Metadata-Version: 2.1
Name: lefqm
Version: 0.4.0
Summary: QM pipeline tools to predict 19F chemical shift
Author-email: Patrick Penner <patrick@ppenner.com>
Project-URL: Homepage, https://github.com/PatrickPenner/lefshift
Project-URL: Issues, https://github.com/PatrickPenner/lefshift/issues
Classifier: Programming Language :: Python :: 3
Classifier: License :: OSI Approved :: MIT License
Classifier: License :: OSI Approved :: Apache Software License
Classifier: Operating System :: OS Independent
Requires-Python: >=3.8
Description-Content-Type: text/markdown
License-File: LICENSE.md
Requires-Dist: lefshift>=0.5.0
Requires-Dist: numpy>=1.23.5
Requires-Dist: pandas>=1.5.2
Requires-Dist: rdkit>=2022.09.3

# Local Environment of Fluorine (LEF) QM Tools

## Getting Started

A PyPi package is available:
```
pip install lefqm
```

You can also clone the repo manually and then install the lefqm package:
```
git clone https://github.com/PatrickPenner/lefqm.git
cd lefqm
pip install .
```

Running `lefqm --help` should give you an overview of how to use the lefqm
commandline tool.

To generate conformers for SMILES in a CSV file run:
```
mkdir -p data/conformers/
lefqm conformers data/test.csv data/conformers/ --id-column 'Catalog ID' --chunk 0 --chunk-size 1
```
Molecules should have a name for conformer generation. We specify a name/ID
column explicitly in the command above. The `conformers` subtool also supports
chunking, which is convenient for cluster execution. The above runs the zero-th
cluster of size one, i.e. the first molecule.
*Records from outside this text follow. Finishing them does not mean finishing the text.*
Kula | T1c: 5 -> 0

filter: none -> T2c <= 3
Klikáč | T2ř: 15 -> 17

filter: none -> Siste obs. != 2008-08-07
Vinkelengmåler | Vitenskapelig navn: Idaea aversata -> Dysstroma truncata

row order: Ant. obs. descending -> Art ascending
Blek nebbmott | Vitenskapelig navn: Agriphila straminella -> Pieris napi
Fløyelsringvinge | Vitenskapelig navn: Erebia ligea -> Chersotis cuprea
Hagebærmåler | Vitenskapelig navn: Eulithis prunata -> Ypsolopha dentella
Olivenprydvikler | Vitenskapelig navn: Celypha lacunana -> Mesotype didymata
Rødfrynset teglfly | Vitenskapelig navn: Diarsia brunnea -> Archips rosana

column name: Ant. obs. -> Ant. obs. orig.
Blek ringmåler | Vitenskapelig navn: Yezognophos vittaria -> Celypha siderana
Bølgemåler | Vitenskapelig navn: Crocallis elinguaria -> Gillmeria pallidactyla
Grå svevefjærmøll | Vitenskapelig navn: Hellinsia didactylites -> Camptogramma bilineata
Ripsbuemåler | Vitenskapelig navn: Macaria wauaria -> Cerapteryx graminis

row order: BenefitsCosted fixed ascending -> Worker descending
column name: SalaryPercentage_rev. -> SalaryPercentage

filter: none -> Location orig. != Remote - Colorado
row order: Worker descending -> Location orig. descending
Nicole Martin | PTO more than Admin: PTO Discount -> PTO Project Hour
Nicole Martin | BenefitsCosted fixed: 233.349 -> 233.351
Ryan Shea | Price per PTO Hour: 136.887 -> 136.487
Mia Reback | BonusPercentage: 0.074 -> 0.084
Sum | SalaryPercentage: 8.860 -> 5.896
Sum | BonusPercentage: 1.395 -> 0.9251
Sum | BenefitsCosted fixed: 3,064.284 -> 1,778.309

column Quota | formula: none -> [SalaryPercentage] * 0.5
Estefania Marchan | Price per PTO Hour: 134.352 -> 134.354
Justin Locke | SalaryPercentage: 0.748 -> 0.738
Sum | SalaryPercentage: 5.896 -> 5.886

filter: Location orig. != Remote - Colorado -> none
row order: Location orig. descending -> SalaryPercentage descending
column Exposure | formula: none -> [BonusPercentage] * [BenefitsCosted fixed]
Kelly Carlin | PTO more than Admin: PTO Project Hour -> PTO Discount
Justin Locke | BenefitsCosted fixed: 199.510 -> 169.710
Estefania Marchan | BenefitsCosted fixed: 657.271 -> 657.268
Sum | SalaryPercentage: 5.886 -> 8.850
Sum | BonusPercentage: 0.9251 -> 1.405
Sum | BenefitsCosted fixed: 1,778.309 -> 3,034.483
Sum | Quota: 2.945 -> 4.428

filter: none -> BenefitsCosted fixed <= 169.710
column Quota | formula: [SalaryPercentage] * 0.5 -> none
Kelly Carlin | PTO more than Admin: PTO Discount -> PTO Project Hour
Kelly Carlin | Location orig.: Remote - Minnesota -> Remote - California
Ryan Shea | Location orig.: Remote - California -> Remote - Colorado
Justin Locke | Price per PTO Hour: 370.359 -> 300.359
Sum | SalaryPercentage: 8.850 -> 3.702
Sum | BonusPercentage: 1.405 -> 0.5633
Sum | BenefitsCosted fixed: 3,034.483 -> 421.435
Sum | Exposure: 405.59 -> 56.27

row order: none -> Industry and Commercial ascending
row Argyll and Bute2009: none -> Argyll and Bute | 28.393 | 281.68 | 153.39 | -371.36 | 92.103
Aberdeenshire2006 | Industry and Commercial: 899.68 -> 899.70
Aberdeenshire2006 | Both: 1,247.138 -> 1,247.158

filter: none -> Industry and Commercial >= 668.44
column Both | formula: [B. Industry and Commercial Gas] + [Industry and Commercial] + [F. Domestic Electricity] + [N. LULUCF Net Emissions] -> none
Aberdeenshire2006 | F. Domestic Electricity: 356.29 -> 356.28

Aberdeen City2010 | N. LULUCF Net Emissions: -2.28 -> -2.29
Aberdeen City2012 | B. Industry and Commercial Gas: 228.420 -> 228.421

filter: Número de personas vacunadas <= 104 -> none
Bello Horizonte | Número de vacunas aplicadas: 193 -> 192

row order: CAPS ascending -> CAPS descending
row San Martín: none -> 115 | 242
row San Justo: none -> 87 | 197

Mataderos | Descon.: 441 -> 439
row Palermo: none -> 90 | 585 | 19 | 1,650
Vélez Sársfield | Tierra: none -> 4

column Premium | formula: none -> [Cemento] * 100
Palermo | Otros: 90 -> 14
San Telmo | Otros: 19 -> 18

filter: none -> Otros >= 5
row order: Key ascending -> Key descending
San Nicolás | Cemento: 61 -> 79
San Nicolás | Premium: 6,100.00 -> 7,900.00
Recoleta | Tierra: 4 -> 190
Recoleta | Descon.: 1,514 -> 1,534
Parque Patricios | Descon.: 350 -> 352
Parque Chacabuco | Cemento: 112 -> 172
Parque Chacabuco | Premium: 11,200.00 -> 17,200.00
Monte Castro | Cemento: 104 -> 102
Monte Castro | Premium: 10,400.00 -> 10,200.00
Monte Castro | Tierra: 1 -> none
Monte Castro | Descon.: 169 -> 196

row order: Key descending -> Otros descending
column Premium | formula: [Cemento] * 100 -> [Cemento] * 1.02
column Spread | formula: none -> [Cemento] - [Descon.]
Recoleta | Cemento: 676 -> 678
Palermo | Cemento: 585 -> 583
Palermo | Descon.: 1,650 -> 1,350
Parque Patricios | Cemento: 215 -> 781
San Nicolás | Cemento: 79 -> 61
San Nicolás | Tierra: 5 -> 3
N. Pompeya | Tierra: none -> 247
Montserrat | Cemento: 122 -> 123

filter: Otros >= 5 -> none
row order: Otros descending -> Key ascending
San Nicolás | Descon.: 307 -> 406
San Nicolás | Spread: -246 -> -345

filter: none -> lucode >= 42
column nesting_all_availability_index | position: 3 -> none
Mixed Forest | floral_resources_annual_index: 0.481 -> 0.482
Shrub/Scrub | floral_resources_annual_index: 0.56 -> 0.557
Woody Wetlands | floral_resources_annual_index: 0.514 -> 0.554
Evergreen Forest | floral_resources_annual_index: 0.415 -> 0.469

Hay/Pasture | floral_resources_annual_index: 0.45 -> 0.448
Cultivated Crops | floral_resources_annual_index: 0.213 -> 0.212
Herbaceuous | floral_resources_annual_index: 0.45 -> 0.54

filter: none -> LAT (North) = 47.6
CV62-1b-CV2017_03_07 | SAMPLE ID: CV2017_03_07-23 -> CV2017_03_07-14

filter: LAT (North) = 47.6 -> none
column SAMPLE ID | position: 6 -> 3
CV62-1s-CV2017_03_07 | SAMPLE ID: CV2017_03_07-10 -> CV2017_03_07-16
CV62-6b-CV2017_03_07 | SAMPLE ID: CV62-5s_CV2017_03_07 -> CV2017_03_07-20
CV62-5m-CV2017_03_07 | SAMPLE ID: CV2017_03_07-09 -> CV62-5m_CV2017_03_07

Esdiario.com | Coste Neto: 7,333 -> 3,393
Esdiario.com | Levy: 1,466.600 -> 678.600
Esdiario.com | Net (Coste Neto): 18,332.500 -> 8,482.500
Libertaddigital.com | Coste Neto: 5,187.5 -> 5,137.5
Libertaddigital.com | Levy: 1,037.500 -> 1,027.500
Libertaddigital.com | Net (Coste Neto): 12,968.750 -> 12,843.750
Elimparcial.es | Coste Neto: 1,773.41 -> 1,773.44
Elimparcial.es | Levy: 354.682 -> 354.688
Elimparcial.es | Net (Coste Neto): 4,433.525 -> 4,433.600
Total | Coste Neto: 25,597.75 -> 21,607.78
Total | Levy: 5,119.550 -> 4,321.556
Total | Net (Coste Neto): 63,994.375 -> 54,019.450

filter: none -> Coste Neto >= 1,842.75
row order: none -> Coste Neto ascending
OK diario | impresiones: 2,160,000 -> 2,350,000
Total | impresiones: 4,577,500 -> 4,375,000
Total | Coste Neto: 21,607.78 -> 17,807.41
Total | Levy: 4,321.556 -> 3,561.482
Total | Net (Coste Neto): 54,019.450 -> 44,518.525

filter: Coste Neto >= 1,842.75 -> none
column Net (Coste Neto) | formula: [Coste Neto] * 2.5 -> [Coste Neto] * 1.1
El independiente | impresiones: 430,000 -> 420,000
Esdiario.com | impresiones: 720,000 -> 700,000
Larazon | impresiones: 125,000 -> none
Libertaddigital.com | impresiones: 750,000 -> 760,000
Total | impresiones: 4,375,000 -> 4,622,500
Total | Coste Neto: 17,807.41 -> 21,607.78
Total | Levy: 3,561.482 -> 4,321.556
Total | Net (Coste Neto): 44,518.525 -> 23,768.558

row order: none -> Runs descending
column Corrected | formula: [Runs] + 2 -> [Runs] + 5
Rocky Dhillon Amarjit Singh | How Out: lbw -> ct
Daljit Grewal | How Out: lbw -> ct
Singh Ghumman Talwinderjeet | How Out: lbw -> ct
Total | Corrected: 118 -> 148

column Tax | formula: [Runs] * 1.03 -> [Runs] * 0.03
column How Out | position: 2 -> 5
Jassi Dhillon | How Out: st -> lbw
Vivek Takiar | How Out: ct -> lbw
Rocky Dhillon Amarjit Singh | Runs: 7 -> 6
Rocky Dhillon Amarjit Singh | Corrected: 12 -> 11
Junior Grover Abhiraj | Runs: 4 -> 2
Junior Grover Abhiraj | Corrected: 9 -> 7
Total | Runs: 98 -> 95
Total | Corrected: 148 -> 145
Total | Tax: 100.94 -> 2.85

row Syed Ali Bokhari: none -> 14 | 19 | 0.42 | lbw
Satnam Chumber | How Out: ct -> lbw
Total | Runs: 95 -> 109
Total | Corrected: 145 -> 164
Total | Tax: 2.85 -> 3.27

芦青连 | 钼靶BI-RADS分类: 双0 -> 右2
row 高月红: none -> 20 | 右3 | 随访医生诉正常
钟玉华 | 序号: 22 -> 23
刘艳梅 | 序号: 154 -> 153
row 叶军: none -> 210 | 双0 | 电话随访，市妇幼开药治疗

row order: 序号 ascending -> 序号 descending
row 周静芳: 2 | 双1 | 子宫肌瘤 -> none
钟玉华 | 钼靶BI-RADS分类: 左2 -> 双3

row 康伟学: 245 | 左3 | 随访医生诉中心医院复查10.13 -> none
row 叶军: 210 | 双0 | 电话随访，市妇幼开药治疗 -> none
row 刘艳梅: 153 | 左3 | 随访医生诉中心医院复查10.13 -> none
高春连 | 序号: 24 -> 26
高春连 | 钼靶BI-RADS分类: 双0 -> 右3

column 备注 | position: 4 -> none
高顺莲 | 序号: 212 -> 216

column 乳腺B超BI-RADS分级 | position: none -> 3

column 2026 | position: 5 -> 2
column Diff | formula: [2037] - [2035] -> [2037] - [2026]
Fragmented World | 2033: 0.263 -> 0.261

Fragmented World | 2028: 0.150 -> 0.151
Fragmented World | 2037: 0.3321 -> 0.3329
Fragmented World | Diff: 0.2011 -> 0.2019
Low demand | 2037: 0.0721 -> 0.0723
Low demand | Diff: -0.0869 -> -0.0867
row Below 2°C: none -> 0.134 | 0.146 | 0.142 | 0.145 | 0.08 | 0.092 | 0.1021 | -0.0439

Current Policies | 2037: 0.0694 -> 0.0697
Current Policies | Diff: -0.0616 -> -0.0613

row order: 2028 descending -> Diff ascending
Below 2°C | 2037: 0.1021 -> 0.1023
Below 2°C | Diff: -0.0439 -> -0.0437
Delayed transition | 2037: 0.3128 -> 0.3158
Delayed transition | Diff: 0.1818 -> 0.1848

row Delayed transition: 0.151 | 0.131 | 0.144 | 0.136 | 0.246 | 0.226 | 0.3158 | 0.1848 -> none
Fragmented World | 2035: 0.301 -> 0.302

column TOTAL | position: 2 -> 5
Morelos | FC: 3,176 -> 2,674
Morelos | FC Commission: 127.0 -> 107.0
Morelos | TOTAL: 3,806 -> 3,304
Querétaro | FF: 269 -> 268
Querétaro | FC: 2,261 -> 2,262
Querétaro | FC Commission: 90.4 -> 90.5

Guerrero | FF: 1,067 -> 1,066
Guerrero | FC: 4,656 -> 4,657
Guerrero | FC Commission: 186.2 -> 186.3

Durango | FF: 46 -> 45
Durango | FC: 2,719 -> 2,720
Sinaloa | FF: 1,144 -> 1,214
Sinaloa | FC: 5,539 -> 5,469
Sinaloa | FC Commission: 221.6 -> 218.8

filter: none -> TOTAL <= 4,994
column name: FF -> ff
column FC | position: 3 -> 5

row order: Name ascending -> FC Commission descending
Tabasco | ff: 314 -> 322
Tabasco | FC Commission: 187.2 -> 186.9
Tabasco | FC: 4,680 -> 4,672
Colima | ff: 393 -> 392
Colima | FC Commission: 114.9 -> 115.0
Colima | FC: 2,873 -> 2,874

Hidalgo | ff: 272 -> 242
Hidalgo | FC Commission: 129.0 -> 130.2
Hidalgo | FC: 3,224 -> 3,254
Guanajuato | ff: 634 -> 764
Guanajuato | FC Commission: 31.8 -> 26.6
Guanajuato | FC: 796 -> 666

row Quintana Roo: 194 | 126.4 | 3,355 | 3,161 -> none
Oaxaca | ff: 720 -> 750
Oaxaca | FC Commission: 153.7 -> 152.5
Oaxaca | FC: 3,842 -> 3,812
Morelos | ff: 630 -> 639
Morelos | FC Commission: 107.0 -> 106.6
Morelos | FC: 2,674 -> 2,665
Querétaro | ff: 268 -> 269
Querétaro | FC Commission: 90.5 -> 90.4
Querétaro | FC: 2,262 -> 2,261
The conformers tool will produce
one SD file containing all conformers for one molecule.

To calculate shielding constants for conformers run:
```
mkdir -p data/shieldings/
lefqm shieldings data/conformers/Z1672161820.sdf data/shieldings/Z1672161820.sdf
```
The new SD file will contain the shielding constants as an SD atom property list.

Shieldings for a conformer ensemble can be combined using:
```
lefqm ensembles data/shieldings/Z1672161820.sdf data/Z1672161820.csv
```
... or ...
```
lefqm ensembles data/shieldings/ data/shieldings.csv
```
... to combine all ensembles in a directory into one shieldings CSV.


Shieldings can be converted to shift with a calibration data set in the
following way:
```
sed -i 's/ID,/Catalog ID,/' data/shieldings.csv  # rename the ID column to make it consistent with the input data
lefqm shifts data/shieldings.csv --calibration data/train.csv data/shifts.csv --id-column 'Catalog ID' --shift-column 'Shift 1 (ppm)'
```
We use `train.csv` as a calibration set. A calibration set must contain a
shieldings constants column as well as a chemical shift column to train the
linear regression conversion from shieldings constants to chemical shifts.

## External dependencies

This package is written as a collection of QM workflow tools and therefore
relies on other commandline tools to perform calculations, specifically
these tools:

- [MoKa](https://www.moldiscovery.com/software/moka/) - protomerization/tautomerization
- [Conformator](https://www.zbh.uni-hamburg.de/forschung/amd/software/conformator.html) - conformer generation
- [Omega](https://www.eyesopen.com/) - conformer generation
- [xTB](https://xtb-docs.readthedocs.io/en/latest/contents.html) - conformer optimization
- [Turbomole binaries: x2t, ridft, mpshift](https://www.turbomole.org/) - DFT shielding constant calculations
- [NWChem](https://nwchemgit.github.io/) - DFT shielding constant calculations
- [Gaussian](https://gaussian.com/) - DFT shielding constant calculations

The above tools are redundant and you may choose between using, for example,
one of the three QM engines listed above. To configure which tools are supposed
to run you must pass a config file with `--config` to each commandline call.
You do not need to specify all parameters, but can only include those you want
to change. The default configuration can be found in `lefqm/config.ini` and
looks like this:

```ini
[Paths]
moka = blabber_sd
xtb = xtb
conformator = conformator
x2t = x2t
ridft = ridft
mpshift = mpshift
omega = omega2
nwchem = nwchem
gaussian = g16

[Workflow]
; Can be "conformator" / "rdkit" / "omega"
confgen_method = conformator
; Can be "turbomole" / "nwchem" / "gaussian"
qm_method = turbomole

[Parameters]
max_confs = 250
; In Angstroem RMSD
conf_prune_threshold = 0.15
```

Note the `Paths` section in the config file. The strings in that section will
be the exact commands lefqm will try to run. If these are different in your
environment, you will need to edit them.

Conformer generation and shielding constant calculation are intentionally
split from the rest of the workflow. If you do not have the tools available for
one of these steps or have different tool preferences you are welcome to leave
and re-enter the workflow at any point.

The output from the conformer step should be one SD file per input molecule
that contains all conformers that should be considered for that molecule. Be
aware that these geometries will go directly into a QM calculation that may
fail if they are not optimized to a QM level. XTB is a great trade-off between
CPU time and geometric quality to achieve this. Single SD files or a directory
of SD files can then be processed by the `shieldings` subtool.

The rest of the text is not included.